At the line that holds "font-size: 54px;", start repeating, and keep going exactly through the final line of the material; include both ends and skip the pictures.
☆ ☆ ☆
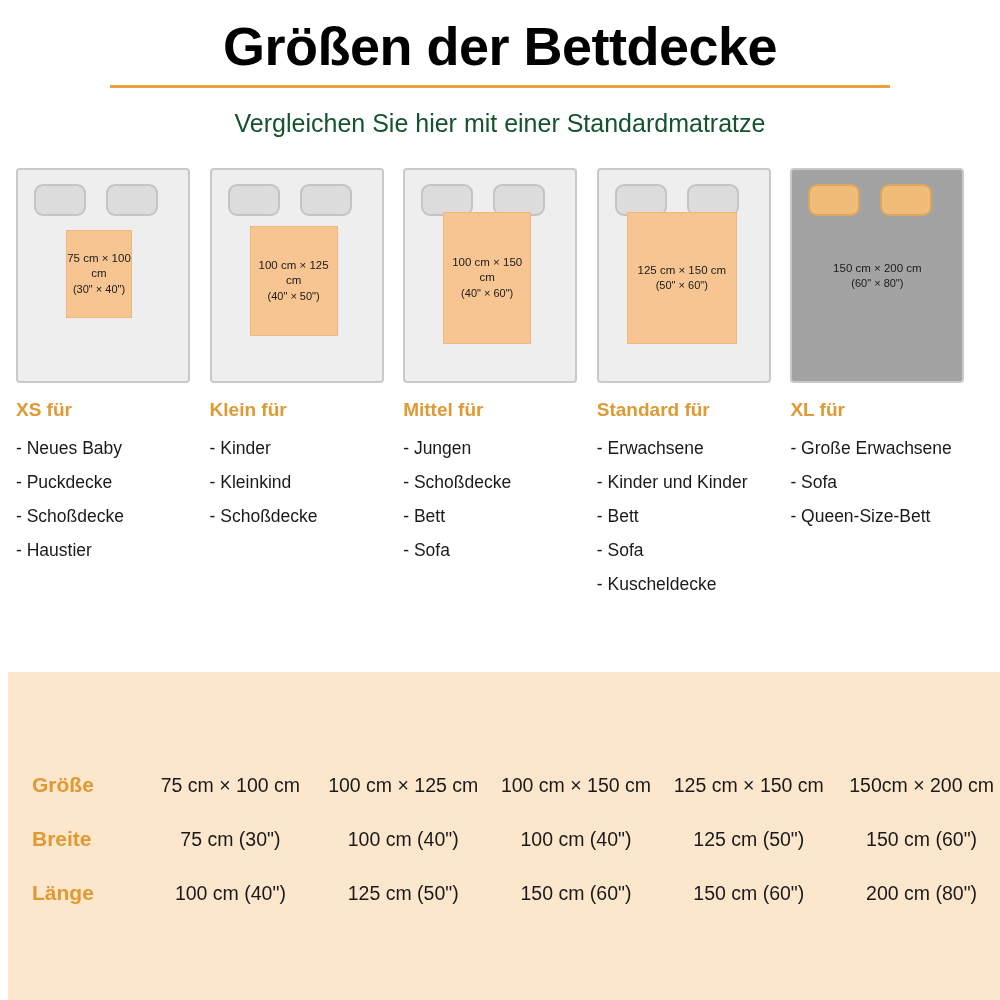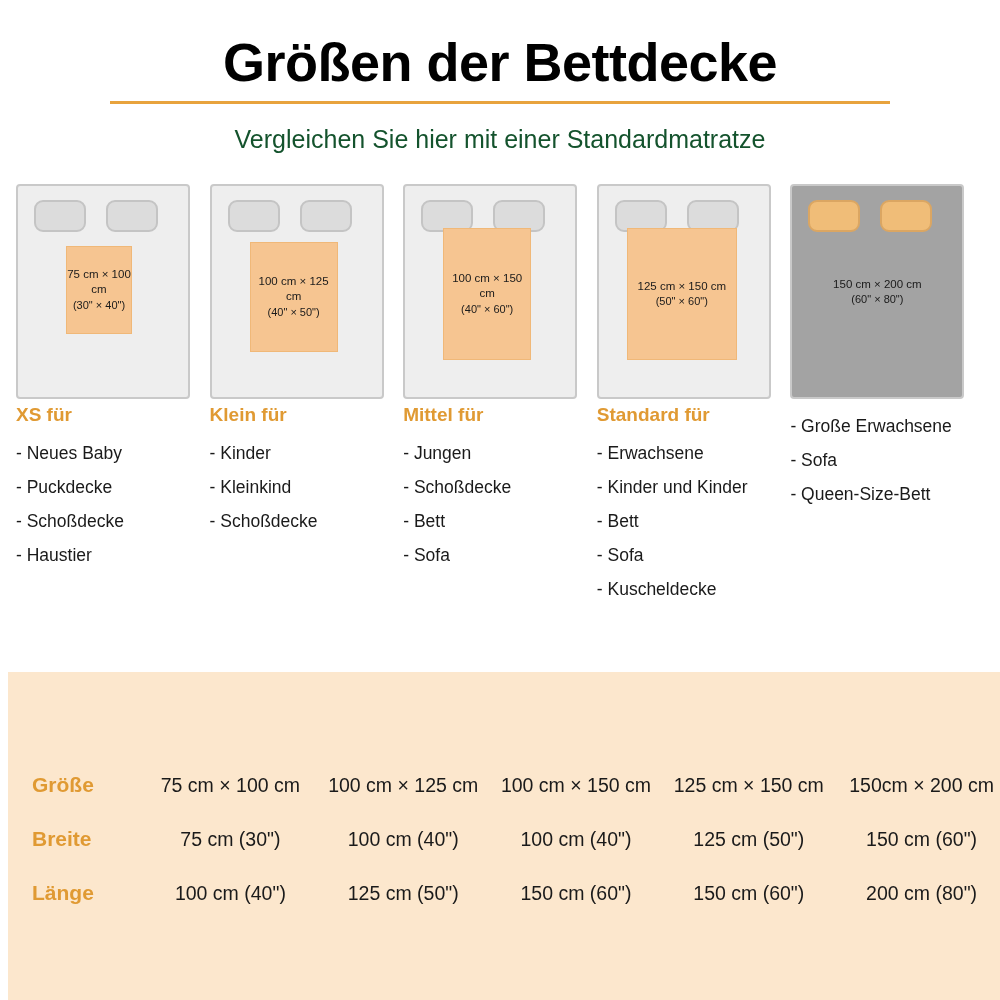--- a/index.html
+++ b/index.html
@@ -18,7 +18,7 @@
   
   .header {
     text-align: center;
-    padding-top: 34px;
+    padding-top: 18px;
   }
   .title {
     font-size: 54px;

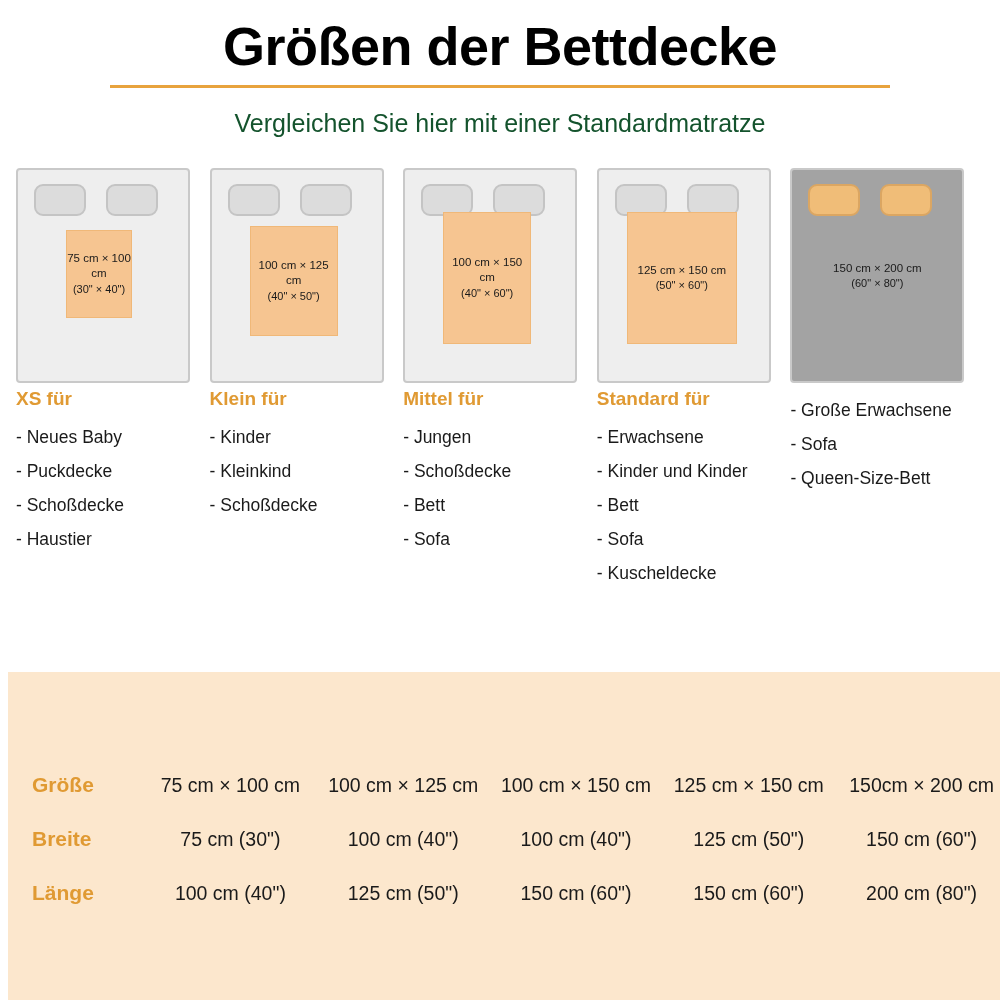--- a/index.html
+++ b/index.html
@@ -113,7 +113,7 @@
   .d-xl       { left: 4px;  top: 12px;  width: 162px; height: 188px; }
 
   .card-title {
-    margin-top: 5px;
+    margin-top: 16px;
     font-size: 19px;
     color: #e09a33;
     font-weight: bold;

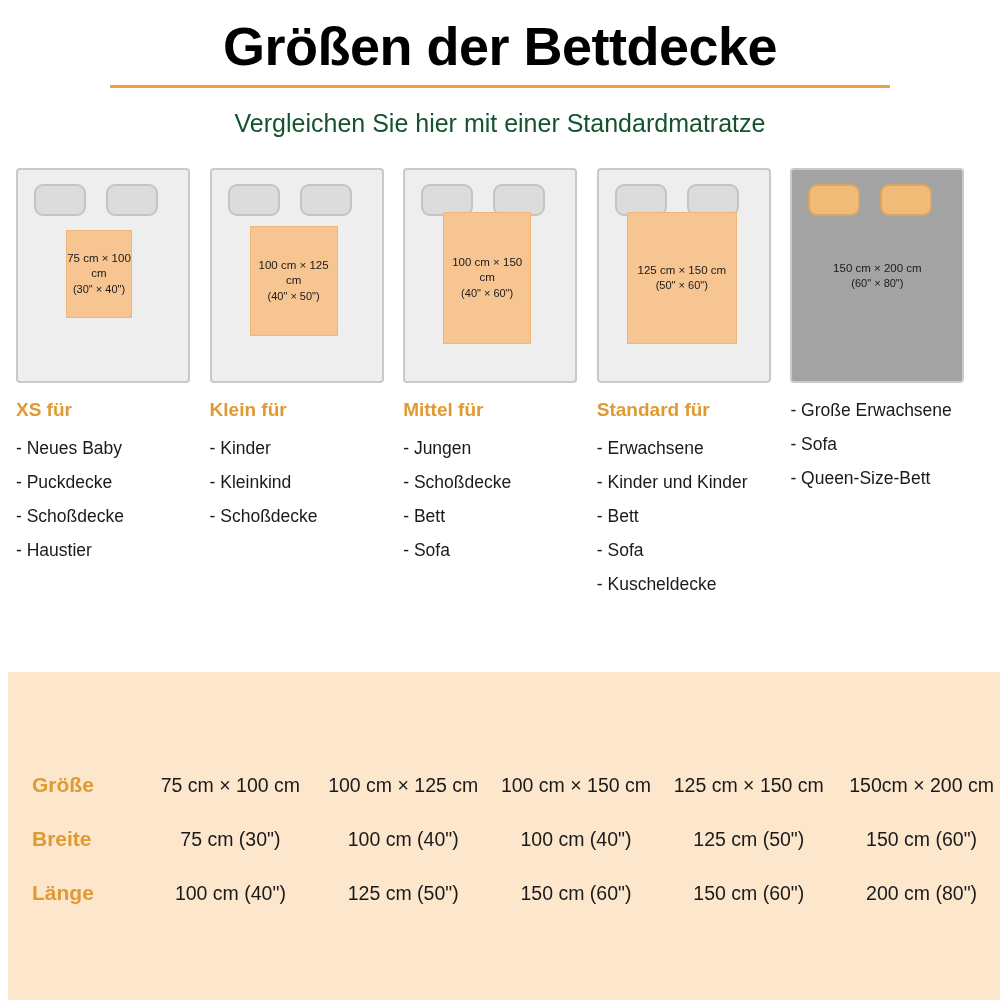--- a/index.html
+++ b/index.html
@@ -263,6 +263,7 @@
         </span>
       </div>
     </div>
+    <div class="card-title">XL für</div>
     <ul class="card-list">
       <li>- Große Erwachsene</li>
       <li>- Sofa</li>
☆ ☆ ☆
WRITTEN ANSWER:
     font-size: 54px;

--- a/index.html
+++ b/index.html
@@ -113,7 +113,7 @@
   .d-xl       { left: 4px;  top: 12px;  width: 162px; height: 188px; }
 
   .card-title {
-    margin-top: 5px;
+    margin-top: 16px;
     font-size: 19px;
     color: #e09a33;
     font-weight: bold;

--- a/index.html
+++ b/index.html
@@ -263,6 +263,7 @@
         </span>
       </div>
     </div>
+    <div class="card-title">XL für</div>
     <ul class="card-list">
       <li>- Große Erwachsene</li>
       <li>- Sofa</li>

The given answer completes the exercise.